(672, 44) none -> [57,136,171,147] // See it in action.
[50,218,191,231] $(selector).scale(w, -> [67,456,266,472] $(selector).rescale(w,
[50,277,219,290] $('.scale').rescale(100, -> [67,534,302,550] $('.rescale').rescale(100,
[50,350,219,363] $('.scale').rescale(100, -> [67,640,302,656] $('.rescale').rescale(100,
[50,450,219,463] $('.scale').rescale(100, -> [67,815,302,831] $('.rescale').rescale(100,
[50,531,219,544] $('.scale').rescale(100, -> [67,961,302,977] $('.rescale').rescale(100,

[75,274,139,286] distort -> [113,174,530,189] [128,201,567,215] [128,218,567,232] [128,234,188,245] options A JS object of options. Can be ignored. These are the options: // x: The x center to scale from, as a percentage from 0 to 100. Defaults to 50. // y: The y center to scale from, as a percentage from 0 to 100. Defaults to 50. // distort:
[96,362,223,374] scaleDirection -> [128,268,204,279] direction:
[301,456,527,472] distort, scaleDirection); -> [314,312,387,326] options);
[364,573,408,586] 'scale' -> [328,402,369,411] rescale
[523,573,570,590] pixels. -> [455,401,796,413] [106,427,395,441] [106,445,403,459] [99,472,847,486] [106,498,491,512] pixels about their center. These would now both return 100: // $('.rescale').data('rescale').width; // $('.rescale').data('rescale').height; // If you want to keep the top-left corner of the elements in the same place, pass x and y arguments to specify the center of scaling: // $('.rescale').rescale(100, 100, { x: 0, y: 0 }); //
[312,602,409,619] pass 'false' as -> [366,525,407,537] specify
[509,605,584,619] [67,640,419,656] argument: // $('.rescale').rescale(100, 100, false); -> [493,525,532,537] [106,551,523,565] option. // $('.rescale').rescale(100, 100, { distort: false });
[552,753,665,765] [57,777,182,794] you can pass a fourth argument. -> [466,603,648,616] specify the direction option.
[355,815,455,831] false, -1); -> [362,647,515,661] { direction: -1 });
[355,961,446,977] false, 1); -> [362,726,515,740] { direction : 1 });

**Instructions to follow:**
An exact copy of every line above, start to finish, is required.

**Solution to the exercise:**
(672, 44) none -> [57,136,171,147] // See it in action.
[50,218,191,231] $(selector).scale(w, -> [67,456,266,472] $(selector).rescale(w,
[50,277,219,290] $('.scale').rescale(100, -> [67,534,302,550] $('.rescale').rescale(100,
[50,350,219,363] $('.scale').rescale(100, -> [67,640,302,656] $('.rescale').rescale(100,
[50,450,219,463] $('.scale').rescale(100, -> [67,815,302,831] $('.rescale').rescale(100,
[50,531,219,544] $('.scale').rescale(100, -> [67,961,302,977] $('.rescale').rescale(100,

[75,274,139,286] distort -> [113,174,530,189] [128,201,567,215] [128,218,567,232] [128,234,188,245] options A JS object of options. Can be ignored. These are the options: // x: The x center to scale from, as a percentage from 0 to 100. Defaults to 50. // y: The y center to scale from, as a percentage from 0 to 100. Defaults to 50. // distort:
[96,362,223,374] scaleDirection -> [128,268,204,279] direction:
[301,456,527,472] distort, scaleDirection); -> [314,312,387,326] options);
[364,573,408,586] 'scale' -> [328,402,369,411] rescale
[523,573,570,590] pixels. -> [455,401,796,413] [106,427,395,441] [106,445,403,459] [99,472,847,486] [106,498,491,512] pixels about their center. These would now both return 100: // $('.rescale').data('rescale').width; // $('.rescale').data('rescale').height; // If you want to keep the top-left corner of the elements in the same place, pass x and y arguments to specify the center of scaling: // $('.rescale').rescale(100, 100, { x: 0, y: 0 }); //
[312,602,409,619] pass 'false' as -> [366,525,407,537] specify
[509,605,584,619] [67,640,419,656] argument: // $('.rescale').rescale(100, 100, false); -> [493,525,532,537] [106,551,523,565] option. // $('.rescale').rescale(100, 100, { distort: false });
[552,753,665,765] [57,777,182,794] you can pass a fourth argument. -> [466,603,648,616] specify the direction option.
[355,815,455,831] false, -1); -> [362,647,515,661] { direction: -1 });
[355,961,446,977] false, 1); -> [362,726,515,740] { direction : 1 });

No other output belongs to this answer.